Dr. Fuhrman urges that unless parents instill healthy eating habits in their children early on, kids are unlikely to make good dietary selections later:
Kids will not develop the intellectual maturity to consume broccoli and peas instead of French fries and pizza for their health. The more subtle flavors of natural food can't compete. The pizza, pasta, cheese, burger, and soft drink diet will win over the fruit-vegetable-nut diet seven days a week.
This dilemma has health agencies grasping at straws for answers. The New York Times reports the Federal Trade Commission and the Department of Health and Human Services are turning to the wrong place for help the processed food industry. Melanie Warner reports:
The report, from the Federal Trade Commission and the Department of Health and Human Services, urges food companies to develop products that are more nutritious and to "review and revise" its marketing practices. It also suggests that the Children's Advertising Review Unit, which was set up by the industry, consider creating minimum nutrition standards for foods advertised to children.
Consumer groups hailed the report as a step in the right direction. "This is the first acknowledgment by the F.T.C. that there should be nutrition standards for food that's marketed to kids," said Margo Wootan, director of nutrition policy at the Center for Science in the Public Interest, a nutrition advocacy group and frequent critic of junk-food marketing.

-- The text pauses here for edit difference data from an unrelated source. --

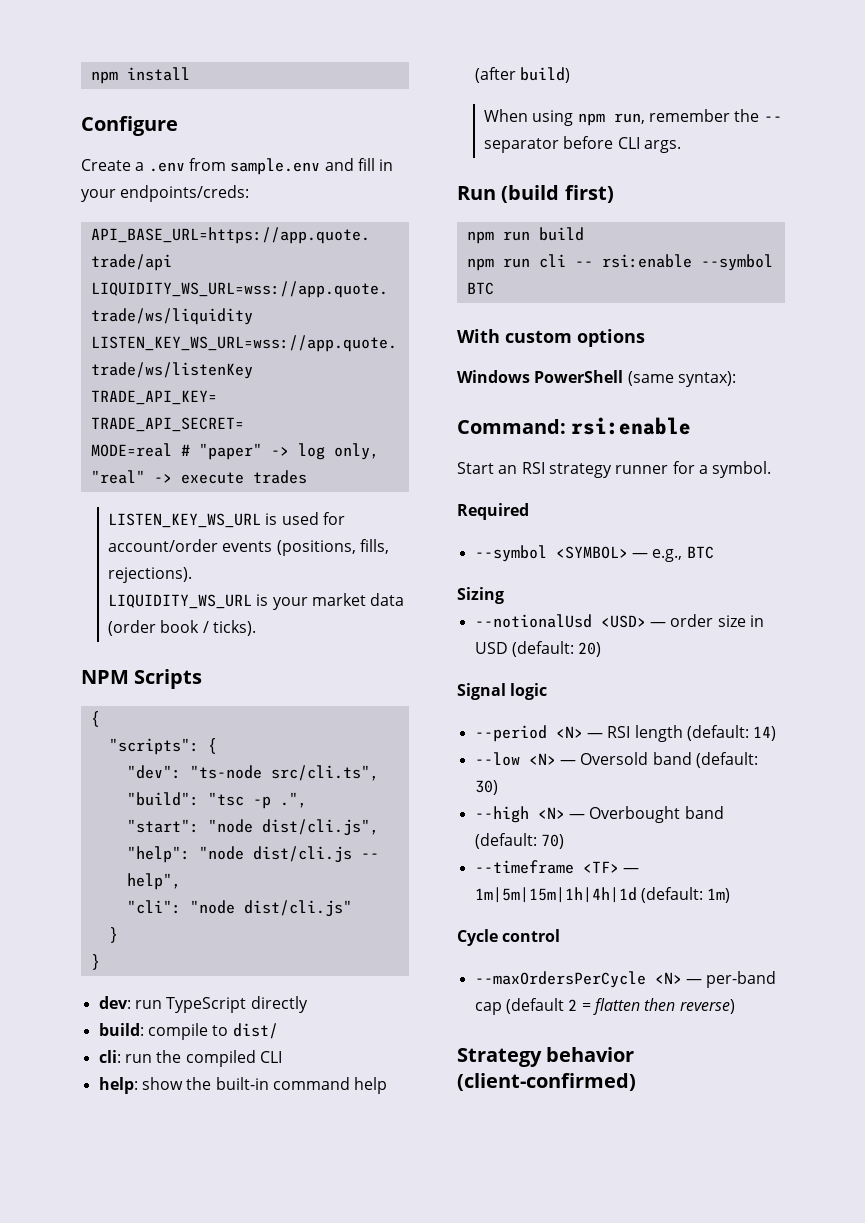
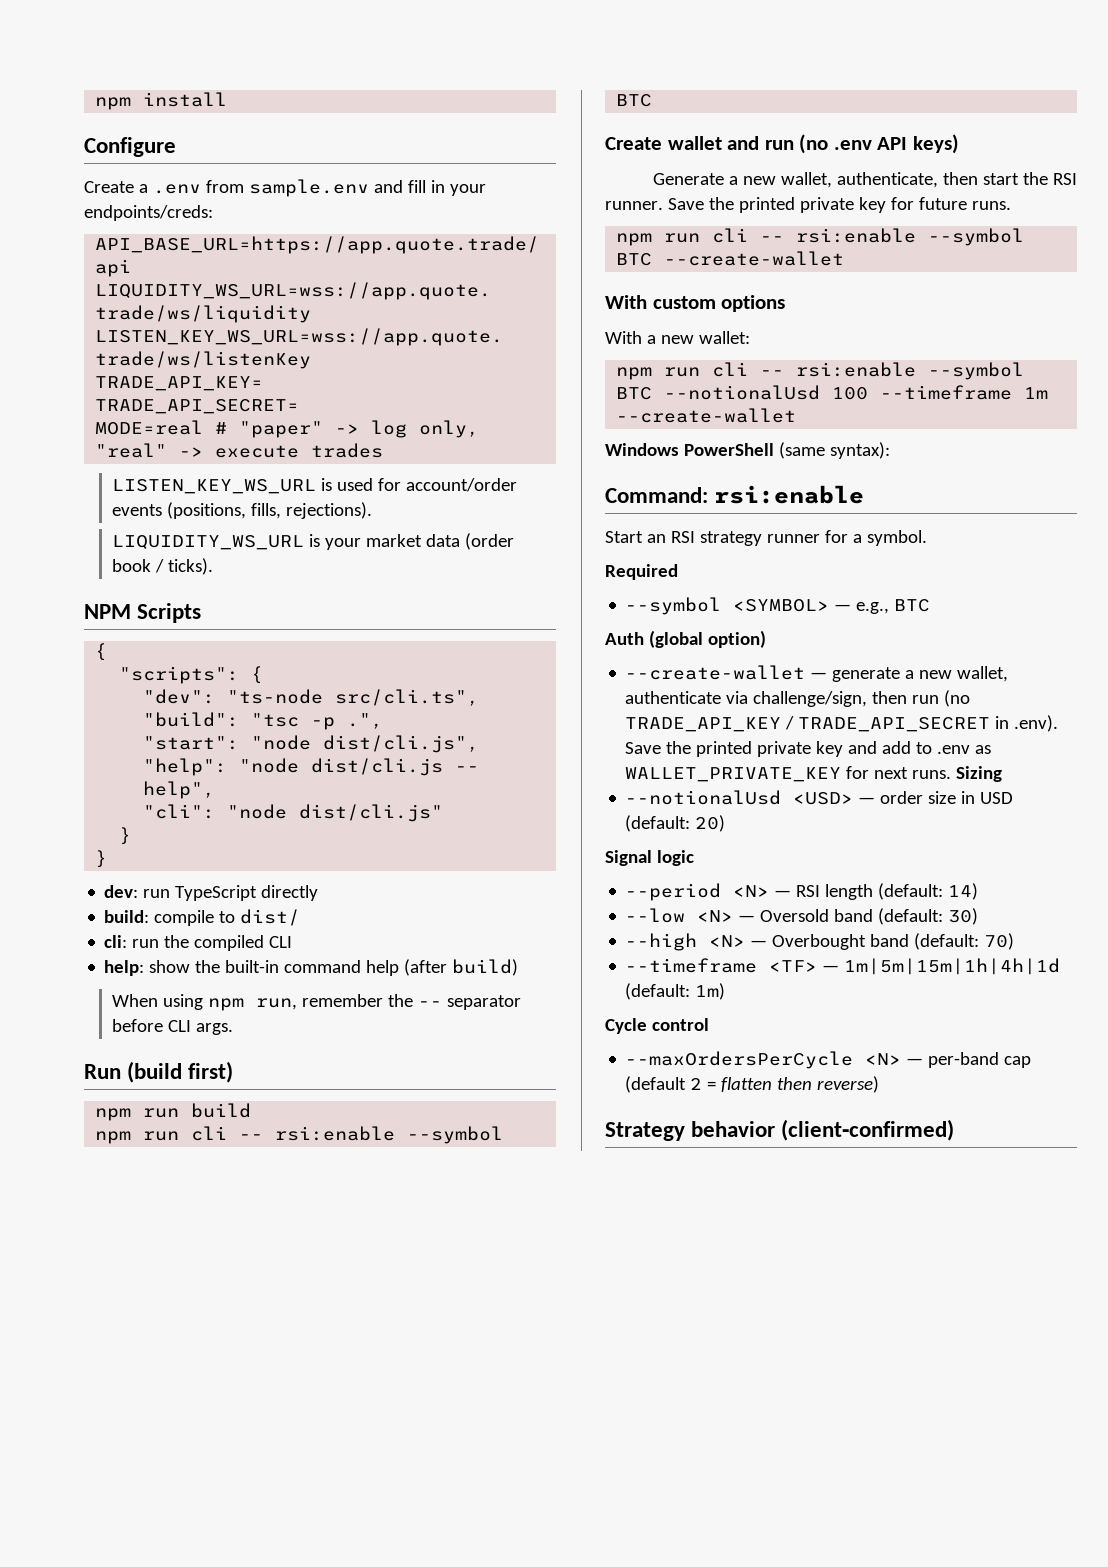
+ Create wallet and run (no .env API keys)
+ Generate a new wallet, authenticate, then start the RSI runner. Save the printed private key for future runs.
+ npm run cli -- rsi:enable --symbol BTC --create-wallet
  With custom options
+ With a new wallet:
+ npm run cli -- rsi:enable --symbol BTC --notionalUsd 100 --timeframe 1m --create-wallet
+ Auth (global option)
+ --create-wallet — generate a new wallet, authenticate via challenge/sign, then run (no TRADE_API_KEY / TRADE_API_SECRET in .env). Save the printed private key and add to .env as WALLET_PRIVATE_KEY for next runs.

But producers claim they are already doing their part:
The Grocery Manufacturers Association, a lobbying group that represents packaged food manufacturers, said that the food industry had already undertaken "initiatives to help families improve their health and wellness." The changes, the group says, include new and reformulated products that are healthier, products that are portion-controlled to have just 100 calories and the addition of "healthy lifestyle messages" on food package labels.
Is it really a good idea to rely on the food producers to come up with solutions? Dr. Fuhrman insists if parents really want kids to eat better, the change has to happen in the home:
If you are committed to your child eating healthfully, there is only one way to do--it make your home off-limits to processed food and low-nutrient foods. No white flour products, no cheese, no sweeteners, no ready-to-eat cereal, no fruit juice, no chips, no junk.